“It’s a shared mission.” Payson Fire Chief, David Staub, explained how the department’s relationship is with Mogollon Health Alliance. Both organizations desire what’s best for the community’s health and wellness, which is not a new revelation. Payson Fire and the nonprofit have been working together for years to better train the department and better train the community.
Mogollon Health Alliance has supplied a $50,000 grant to pay for any firefighter or EMT in the Rim Country to train to become a paramedic. This is important because it creates the opportunity to have more highly qualified professionals in the local area who can provide the top level of prehospital care. However, to do this requires an immense amount of training to perform these complex procedures. Thousands of hours go into these training sessions that have almost doubled in completion time over the past few decades. Not to mention the costs that have mounted to do so.
In addition to extended training of our life-saving professionals, MHA and the Payson Fire Department continue to share the mission by training the community to become first responders. This is done through a program that has real-world paramedics teach community CPR classes. Having the fire department conduct these sessions has elicited a much better response from the people being trained. With more effective training comes more effective community members in these situations. Not only has this been noted by several long-standing people within our community, but Staub agreed that he had observed it frequently in his career. To him, it’s all positive, “...a positive for the fire department, a positive for the people, and a positive for MHA who supports the effort.”
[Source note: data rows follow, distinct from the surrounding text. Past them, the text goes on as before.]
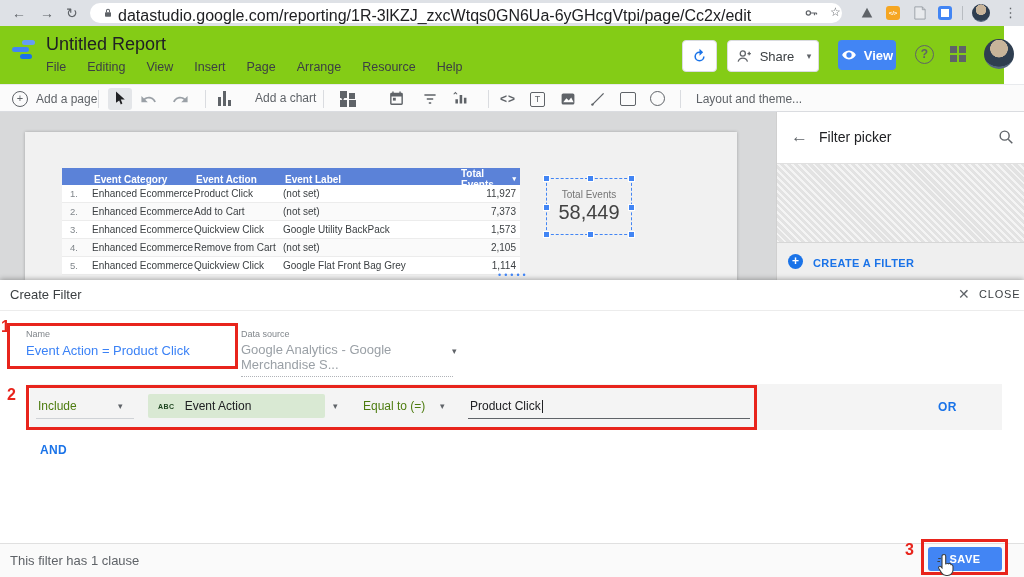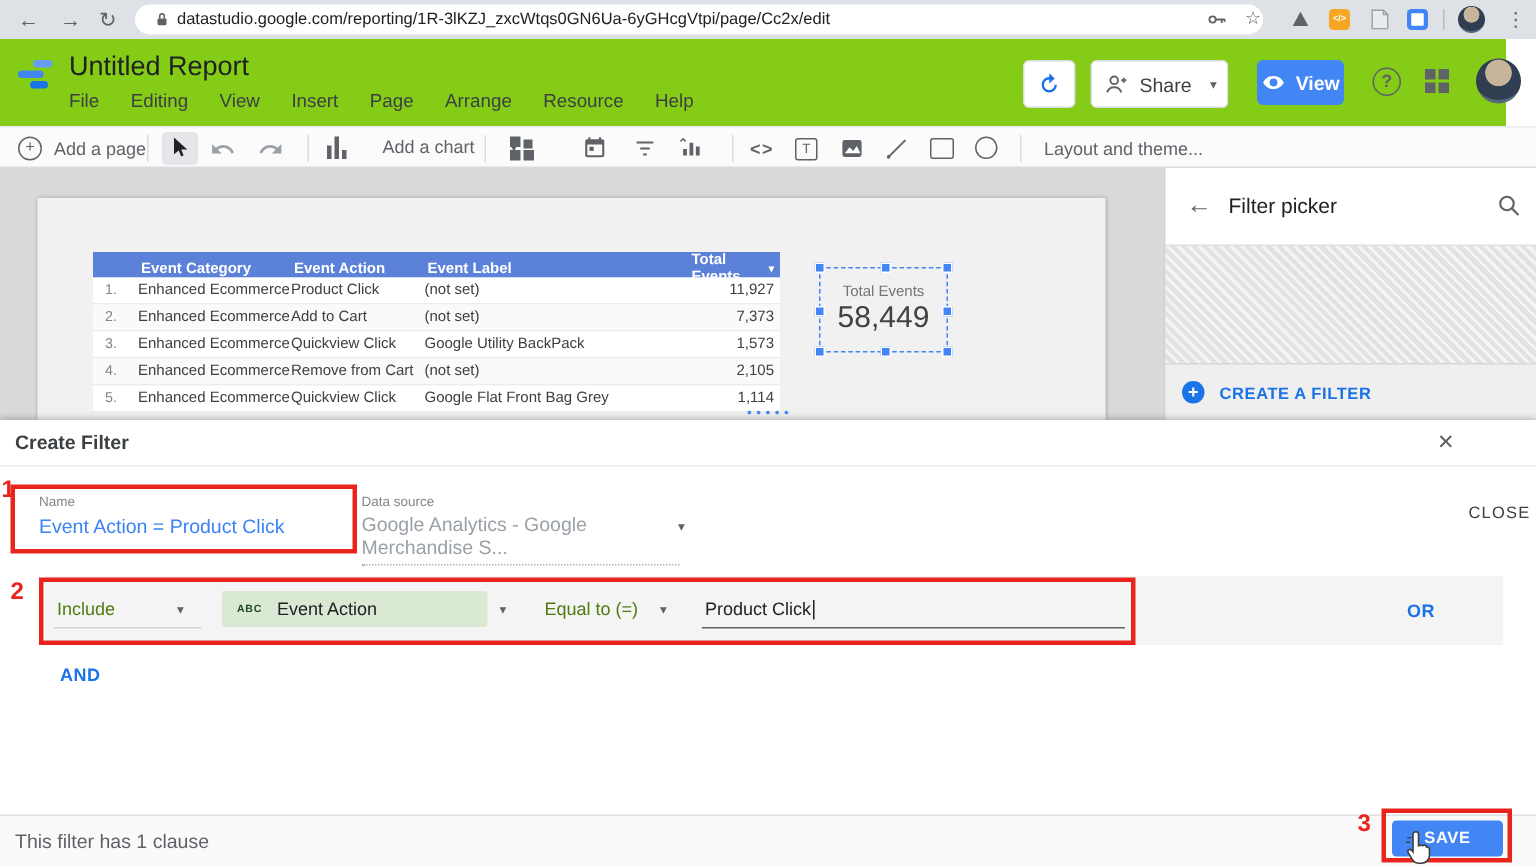--- a/index.html
+++ b/index.html
@@ -92,7 +92,7 @@
           <rect x="4" y="7" width="8" height="6" rx="1" fill="#5f6368"></rect>
           <path d="M6 7V5a2 2 0 0 1 4 0v2" fill="none" stroke="#5f6368" stroke-width="1.4"></path>
         </svg>
-      <span class="abs" style="left:28px;top:4px;font-size:11px;color:#202124;">datastudio.google.com/reporting/1R-3lKZJ_zxcWtqs0GN6Ua-6yGHcgVtpi/page/Cc2x/edit</span>
+      <span class="abs" style="left:28px;top:4px;font-size:16px;color:#202124;">datastudio.google.com/reporting/1R-3lKZJ_zxcWtqs0GN6Ua-6yGHcgVtpi/page/Cc2x/edit</span>
       <svg class="abs" style="left:714px;top:3px;" width="14" height="14" viewBox="0 0 16 16">
           <circle cx="5" cy="8" r="2.4" fill="none" stroke="#5f6368" stroke-width="1.4"></circle>
           <path d="M7.5 8h7M12 8v2.6M14.3 8v1.8" stroke="#5f6368" stroke-width="1.4" fill="none"></path>

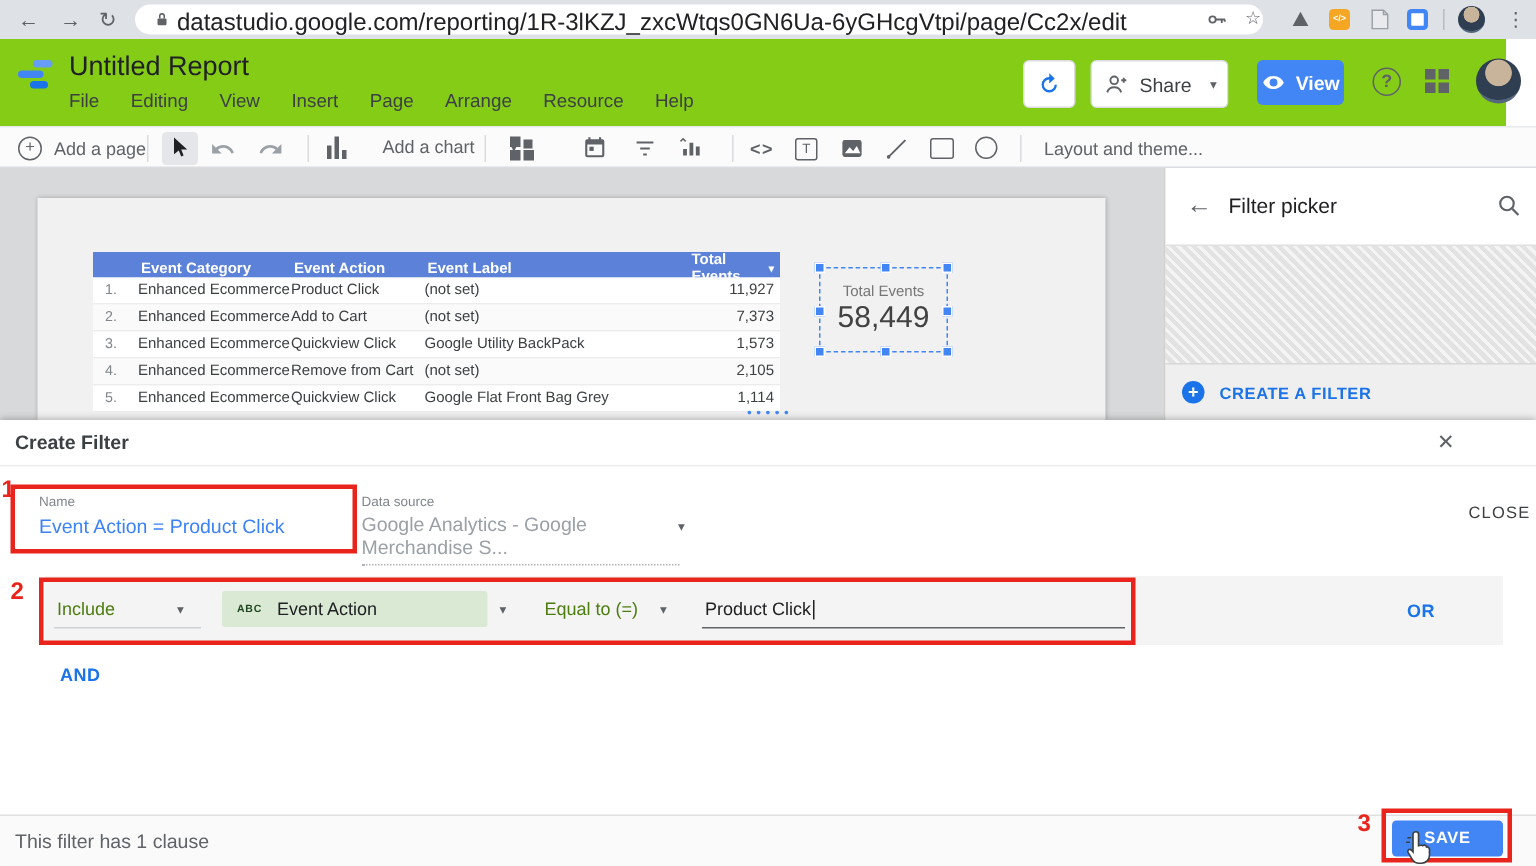--- a/index.html
+++ b/index.html
@@ -309,7 +309,7 @@
   </div>
 
   <div class="abs dialog">
-    <span class="abs dlg-title" style="left:10px;top:7px;font-weight:bold;">Create Filter</span>
+    <span class="abs dlg-title" style="left:10px;top:7px;">Create Filter</span>
     <span class="abs" style="left:958px;top:6px;font-size:14px;color:#5f6368;">✕</span>
     <span class="abs" style="left:979px;top:8px;font-size:11px;color:#3c4043;letter-spacing:.8px;margin-top:48px;">CLOSE</span>
     <div class="abs" style="left:0;top:30px;width:1024px;height:1px;background:#ececec;"></div>

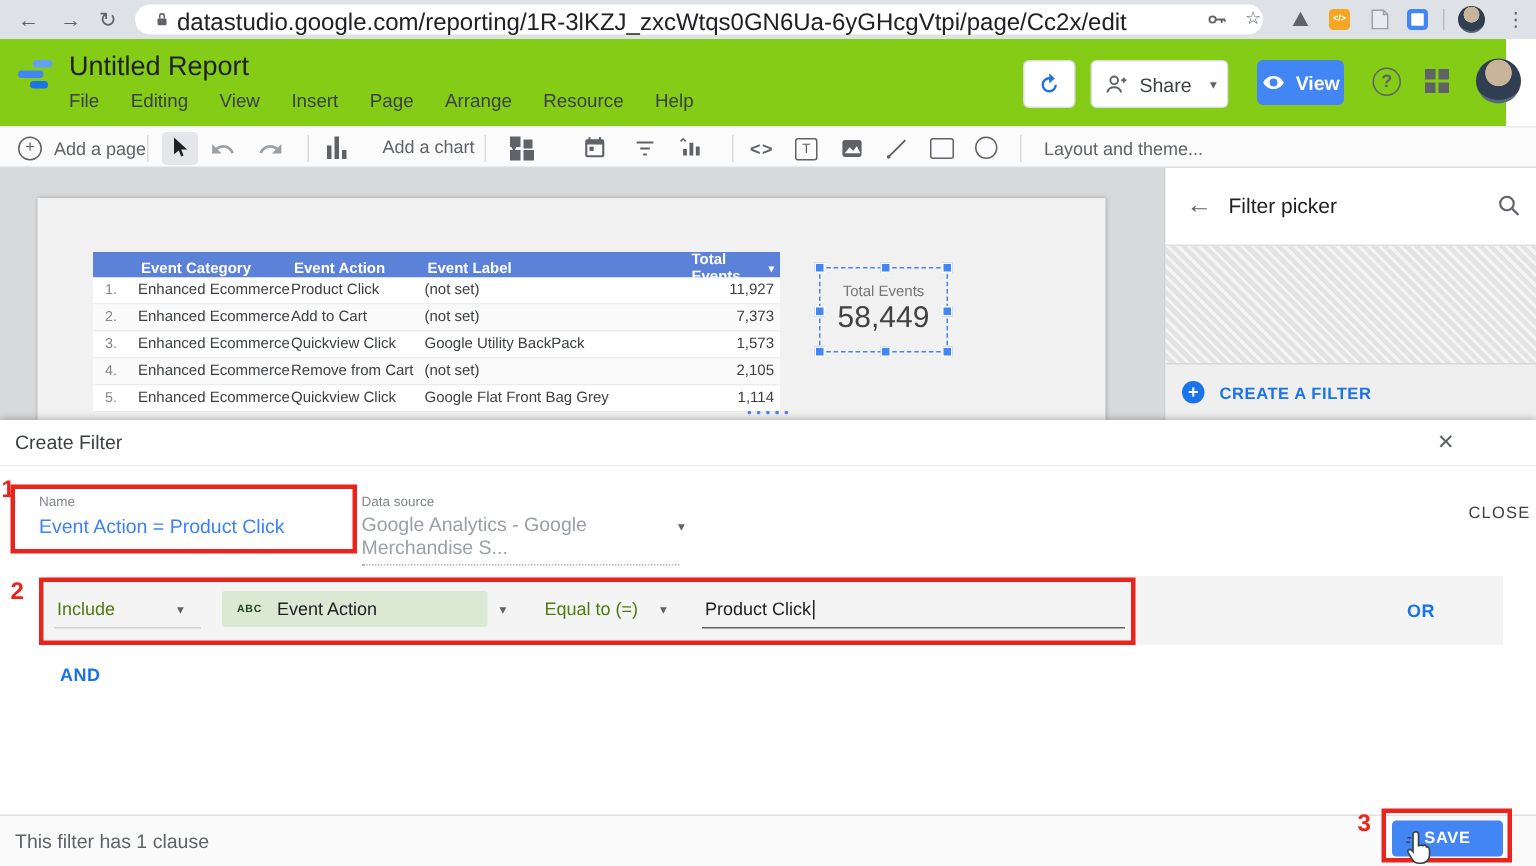--- a/index.html
+++ b/index.html
@@ -311,7 +311,7 @@
   <div class="abs dialog">
     <span class="abs dlg-title" style="left:10px;top:7px;">Create Filter</span>
     <span class="abs" style="left:958px;top:6px;font-size:14px;color:#5f6368;">✕</span>
-    <span class="abs" style="left:979px;top:8px;font-size:11px;color:#3c4043;letter-spacing:.8px;margin-top:48px;">CLOSE</span>
+    <span class="abs" style="left:979px;top:8px;font-size:11px;color:#3c4043;letter-spacing:.8px;">CLOSE</span>
     <div class="abs" style="left:0;top:30px;width:1024px;height:1px;background:#ececec;"></div>
 
     <span class="abs small-label" style="left:26px;top:49px;">Name</span>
This community class is a lot more than CPR, though. The citizens learn what Staub referred to as “front line” skills to identify an incident, provide early access to care, perform CPR, and teach how to administer an AED (Automated External Defibrillator). According to the American Heart Association, “An AED can check a person’s heart rhythm. It can recognize a rhythm that requires a shock. And it can advise the rescuer when a shock is needed. The AED uses voice prompts, lights, and text messages to tell the rescuer the steps. AEDs are very accurate and easy to use. With training, anyone can learn to operate an AED safely.”
With access to the knowledge, and the proper people leading in this group effort, Chief Staub assured, “Save ratios go way up in communities that do high volume CPR training and deploy public access defibrillators.” MHA and the local fire departments have provided practical training and supplied over 50 AED units throughout Northern Gila County and counting...
“It’s our privilege to serve the community,” defined Jennifer Smith, as Mogollon Health Alliance continues its mission to enhance the education and wellness of Rim Country.